• _Source information_:

+++

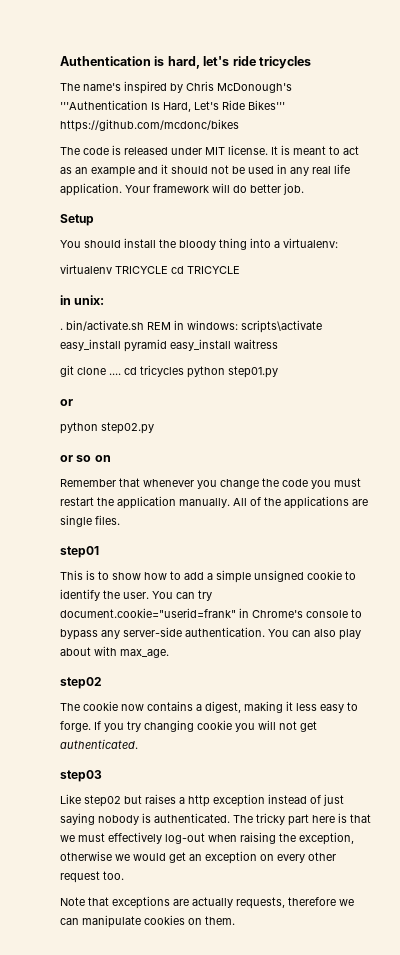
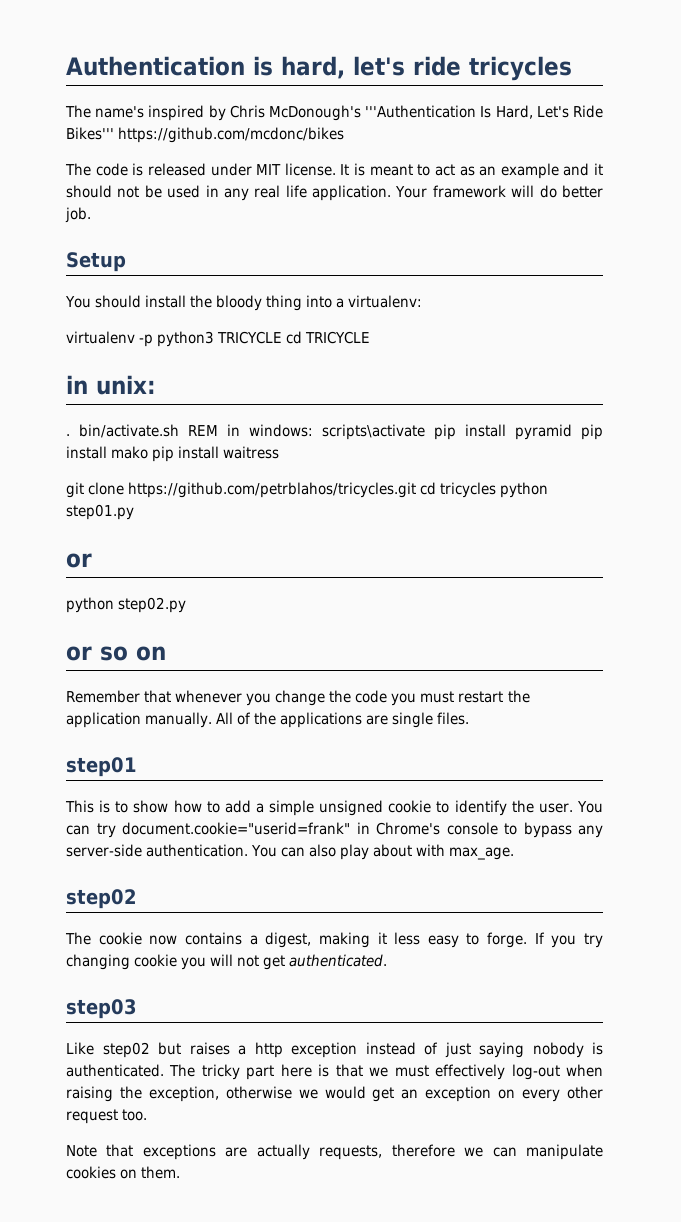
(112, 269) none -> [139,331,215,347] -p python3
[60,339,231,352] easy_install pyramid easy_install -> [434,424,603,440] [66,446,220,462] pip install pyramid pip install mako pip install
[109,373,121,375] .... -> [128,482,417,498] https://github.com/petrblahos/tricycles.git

+++

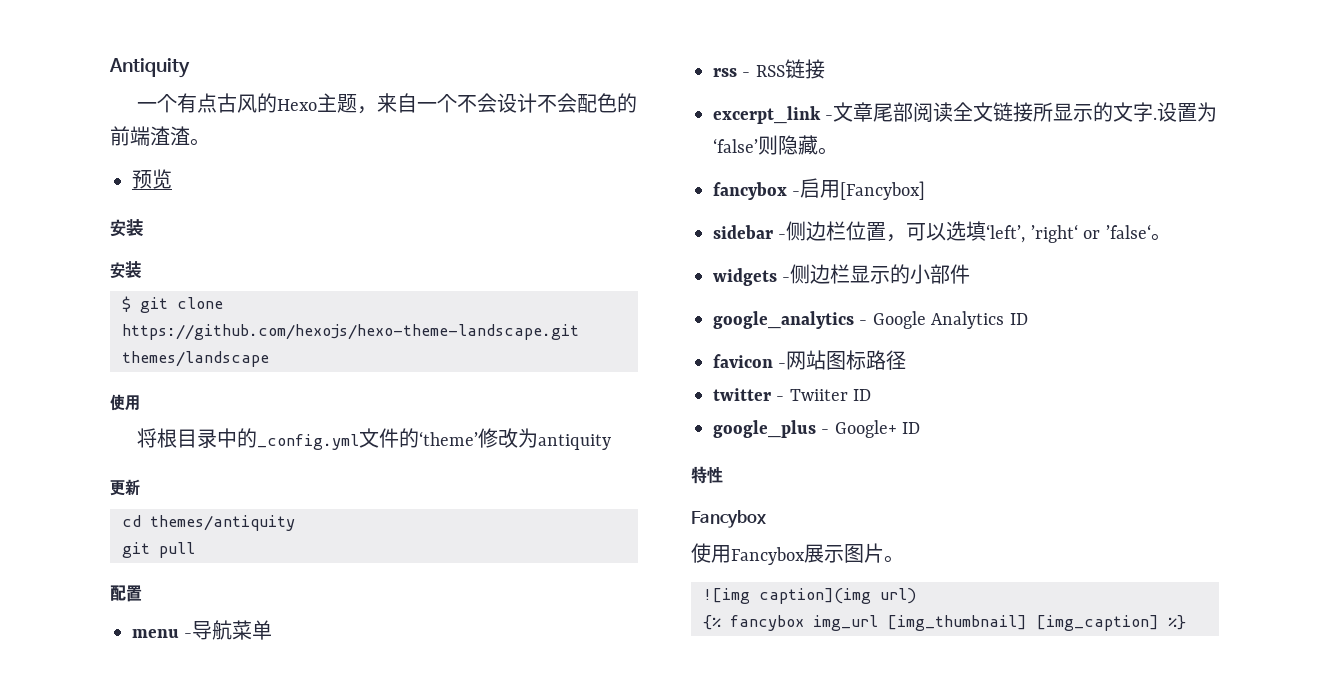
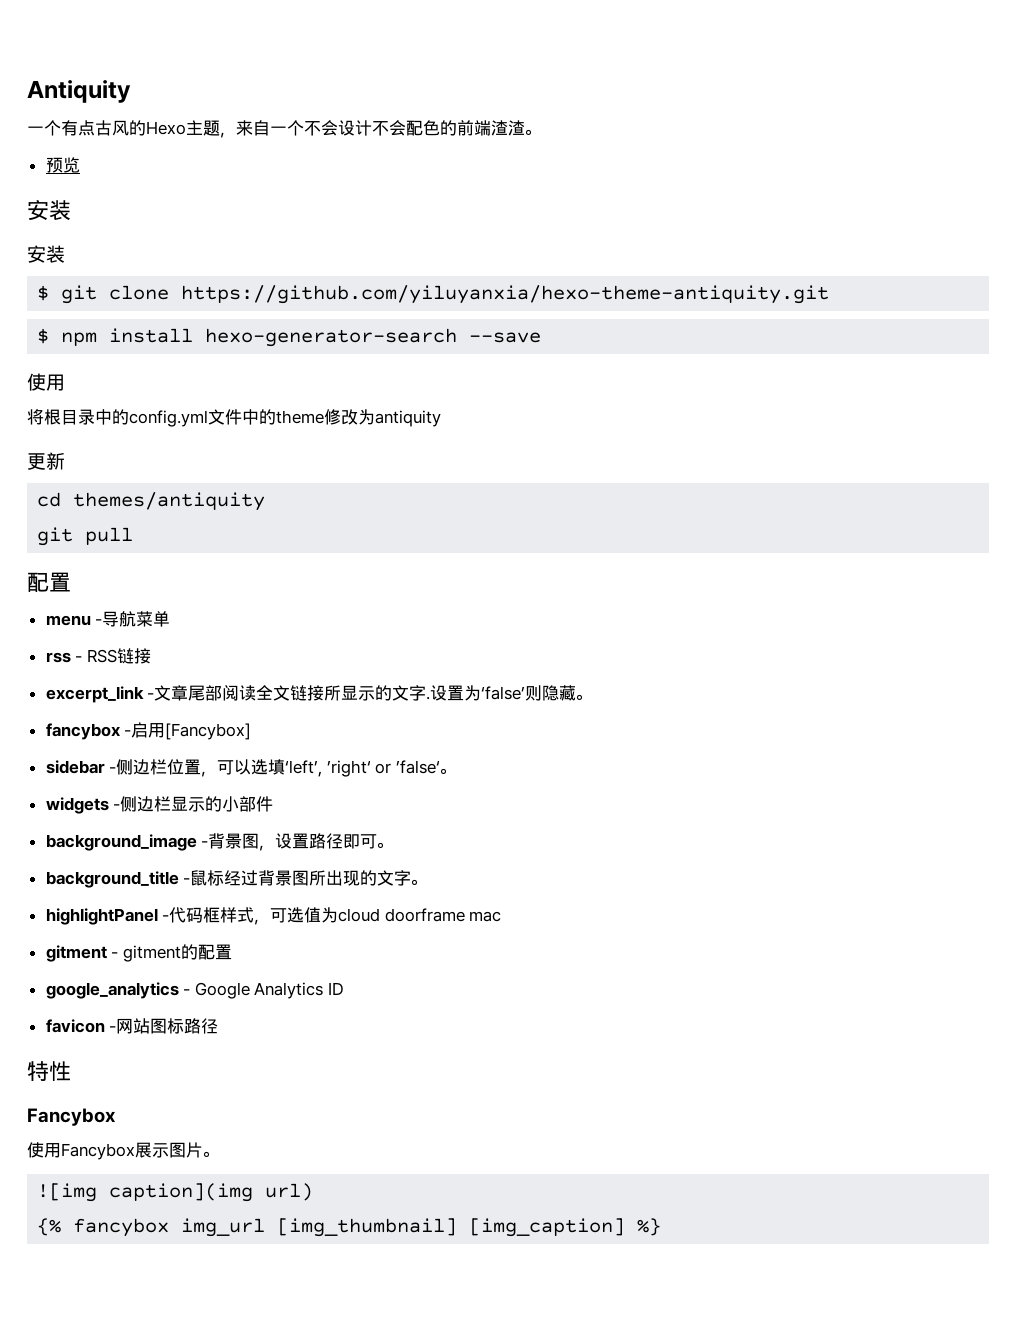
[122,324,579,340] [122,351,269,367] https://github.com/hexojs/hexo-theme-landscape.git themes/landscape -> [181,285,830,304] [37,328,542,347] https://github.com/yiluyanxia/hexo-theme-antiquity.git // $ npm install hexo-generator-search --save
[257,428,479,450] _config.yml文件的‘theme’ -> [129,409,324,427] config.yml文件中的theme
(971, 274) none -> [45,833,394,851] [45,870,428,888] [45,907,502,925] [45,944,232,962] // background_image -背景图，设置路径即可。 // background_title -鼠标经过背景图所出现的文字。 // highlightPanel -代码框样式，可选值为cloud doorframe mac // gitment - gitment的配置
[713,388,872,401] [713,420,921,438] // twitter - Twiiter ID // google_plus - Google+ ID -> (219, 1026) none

+++

• _Brief_: From the line that has "(971, 274) none" through the line that has "[713,388,872,401] [713,420,921,438] //", copy every line exactly as it appears above, and leave out all others.

• _Response_:
(971, 274) none -> [45,833,394,851] [45,870,428,888] [45,907,502,925] [45,944,232,962] // background_image -背景图，设置路径即可。 // background_title -鼠标经过背景图所出现的文字。 // highlightPanel -代码框样式，可选值为cloud doorframe mac // gitment - gitment的配置
[713,388,872,401] [713,420,921,438] // twitter - Twiiter ID // google_plus - Google+ ID -> (219, 1026) none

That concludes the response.